[What you should do]
Output the full listing below exactly as it reads, and skip anything that is a picture.

[Records]
========

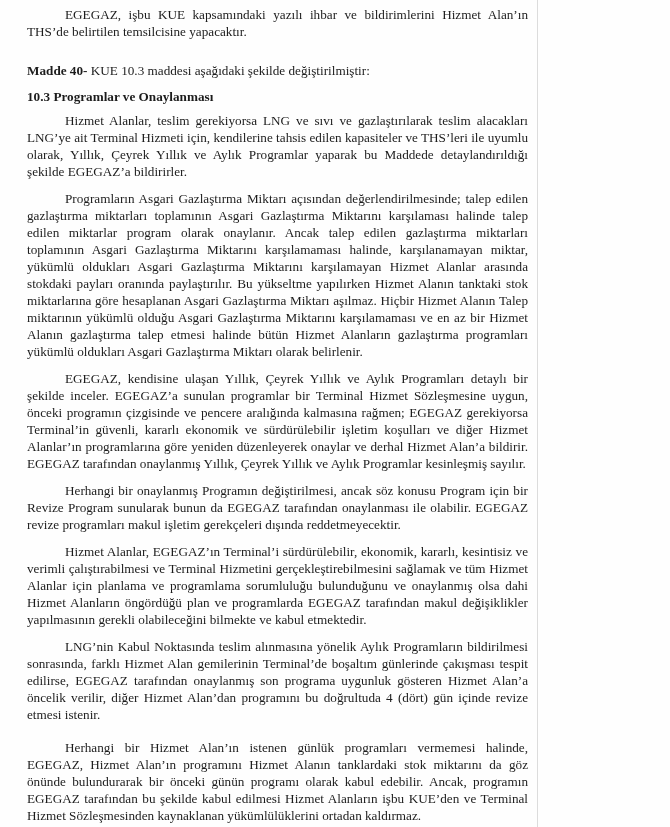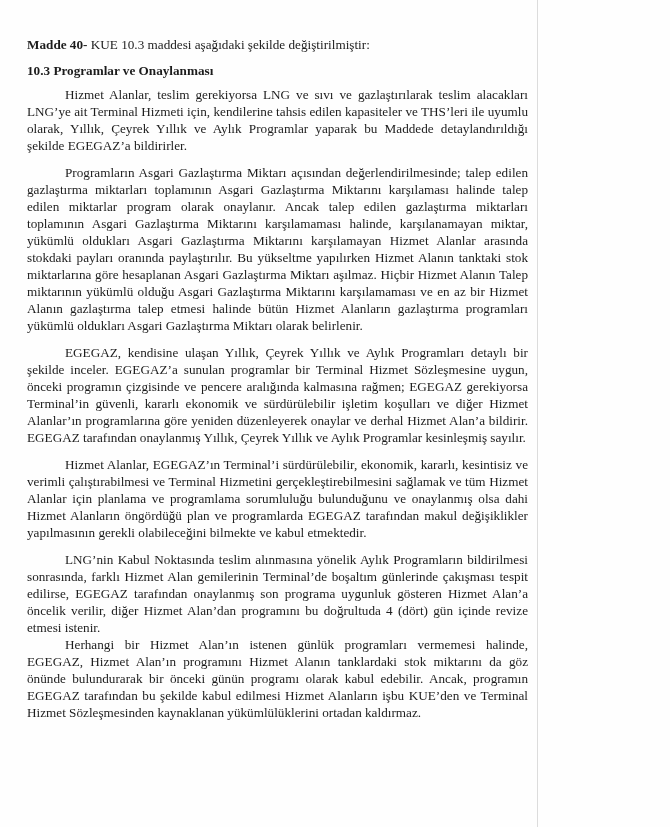--- a/index.html
+++ b/index.html
@@ -62,6 +62,7 @@
 
   <div class="content">
 
+    <p>EGEGAZ, işbu KUE kapsamındaki yazılı ihbar ve bildirimlerini Hizmet Alan’ın THS’de belirtilen temsilcisine yapacaktır.</p>
 
     <p class="madde-line"><span class="madde-label">Madde 40-</span><span> KUE 10.3 maddesi aşağıdaki şekilde değiştirilmiştir:</span></p>
 

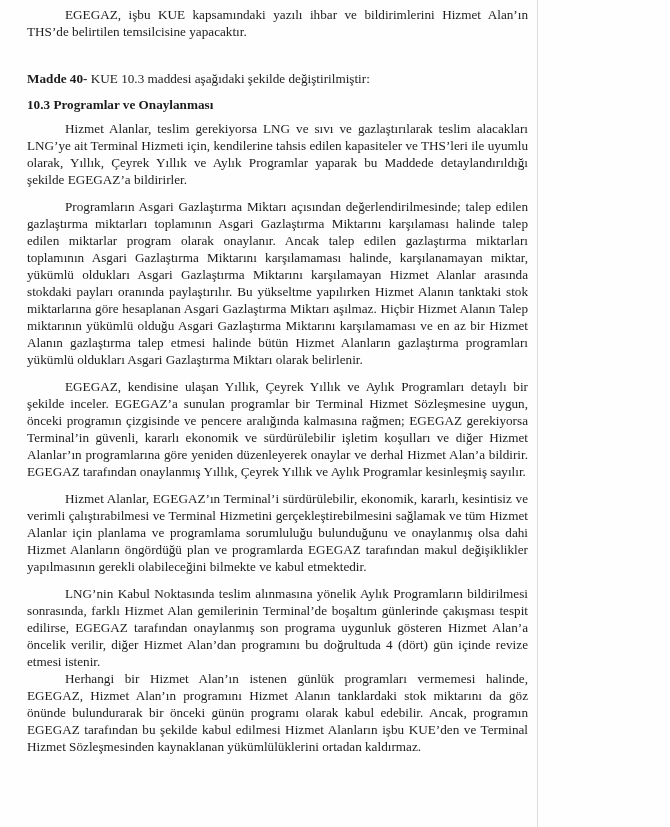--- a/index.html
+++ b/index.html
@@ -40,7 +40,7 @@
   }
   p.madde-line {
     text-indent: 0;
-    margin: 30px 0 9px 0;
+    margin: 22px 0 9px 0;
   }
   p.madde-line .madde-label {
     font-weight: bold;

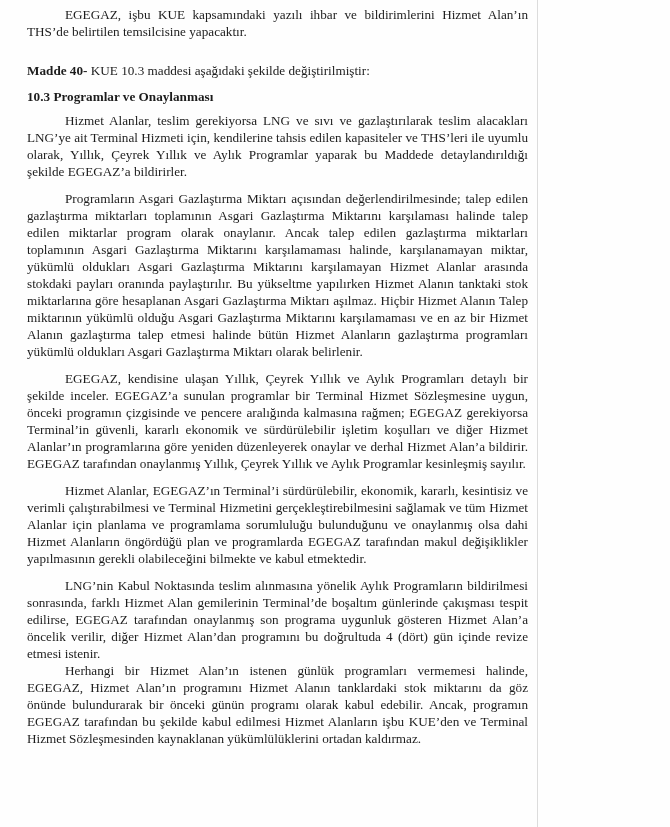--- a/index.html
+++ b/index.html
@@ -74,6 +74,7 @@
 
     <p>EGEGAZ, kendisine ulaşan Yıllık, Çeyrek Yıllık ve Aylık Programları detaylı bir şekilde inceler. EGEGAZ’a sunulan programlar bir Terminal Hizmet Sözleşmesine uygun, önceki programın çizgisinde ve pencere aralığında kalmasına rağmen; EGEGAZ gerekiyorsa Terminal’in güvenli, kararlı ekonomik ve sürdürülebilir işletim koşulları ve diğer Hizmet Alanlar’ın programlarına göre yeniden düzenleyerek onaylar ve derhal Hizmet Alan’a bildirir. EGEGAZ tarafından onaylanmış Yıllık, Çeyrek Yıllık ve Aylık Programlar kesinleşmiş sayılır.</p>
 
+    <p>Herhangi bir onaylanmış Programın değiştirilmesi, ancak söz konusu Program için bir Revize Program sunularak bunun da EGEGAZ tarafından onaylanması ile olabilir. EGEGAZ revize programları makul işletim gerekçeleri dışında reddetmeyecektir.</p>
 
     <p>Hizmet Alanlar, EGEGAZ’ın Terminal’i sürdürülebilir, ekonomik, kararlı, kesintisiz ve verimli çalıştırabilmesi ve Terminal Hizmetini gerçekleştirebilmesini sağlamak ve tüm Hizmet Alanlar için planlama ve programlama sorumluluğu bulunduğunu ve onaylanmış olsa dahi Hizmet Alanların öngördüğü plan ve programlarda EGEGAZ tarafından makul değişiklikler yapılmasının gerekli olabileceğini bilmekte ve kabul etmektedir.</p>
 

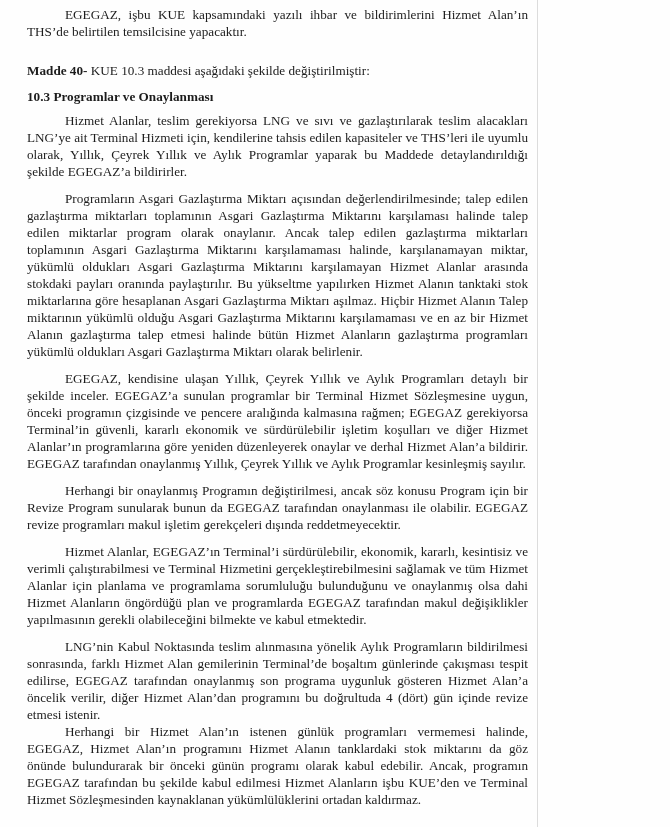--- a/index.html
+++ b/index.html
@@ -51,7 +51,7 @@
     margin: 0 0 7px 0;
   }
   p.tight {
-    margin-bottom: 0;
+    margin-bottom: 16px;
   }
 </style>
 </head>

========

[Written solution]
--- a/index.html
+++ b/index.html
@@ -62,6 +62,7 @@
 
   <div class="content">
 
+    <p>EGEGAZ, işbu KUE kapsamındaki yazılı ihbar ve bildirimlerini Hizmet Alan’ın THS’de belirtilen temsilcisine yapacaktır.</p>
 
     <p class="madde-line"><span class="madde-label">Madde 40-</span><span> KUE 10.3 maddesi aşağıdaki şekilde değiştirilmiştir:</span></p>
 

--- a/index.html
+++ b/index.html
@@ -40,7 +40,7 @@
   }
   p.madde-line {
     text-indent: 0;
-    margin: 30px 0 9px 0;
+    margin: 22px 0 9px 0;
   }
   p.madde-line .madde-label {
     font-weight: bold;

--- a/index.html
+++ b/index.html
@@ -74,6 +74,7 @@
 
     <p>EGEGAZ, kendisine ulaşan Yıllık, Çeyrek Yıllık ve Aylık Programları detaylı bir şekilde inceler. EGEGAZ’a sunulan programlar bir Terminal Hizmet Sözleşmesine uygun, önceki programın çizgisinde ve pencere aralığında kalmasına rağmen; EGEGAZ gerekiyorsa Terminal’in güvenli, kararlı ekonomik ve sürdürülebilir işletim koşulları ve diğer Hizmet Alanlar’ın programlarına göre yeniden düzenleyerek onaylar ve derhal Hizmet Alan’a bildirir. EGEGAZ tarafından onaylanmış Yıllık, Çeyrek Yıllık ve Aylık Programlar kesinleşmiş sayılır.</p>
 
+    <p>Herhangi bir onaylanmış Programın değiştirilmesi, ancak söz konusu Program için bir Revize Program sunularak bunun da EGEGAZ tarafından onaylanması ile olabilir. EGEGAZ revize programları makul işletim gerekçeleri dışında reddetmeyecektir.</p>
 
     <p>Hizmet Alanlar, EGEGAZ’ın Terminal’i sürdürülebilir, ekonomik, kararlı, kesintisiz ve verimli çalıştırabilmesi ve Terminal Hizmetini gerçekleştirebilmesini sağlamak ve tüm Hizmet Alanlar için planlama ve programlama sorumluluğu bulunduğunu ve onaylanmış olsa dahi Hizmet Alanların öngördüğü plan ve programlarda EGEGAZ tarafından makul değişiklikler yapılmasının gerekli olabileceğini bilmekte ve kabul etmektedir.</p>
 

--- a/index.html
+++ b/index.html
@@ -51,7 +51,7 @@
     margin: 0 0 7px 0;
   }
   p.tight {
-    margin-bottom: 0;
+    margin-bottom: 16px;
   }
 </style>
 </head>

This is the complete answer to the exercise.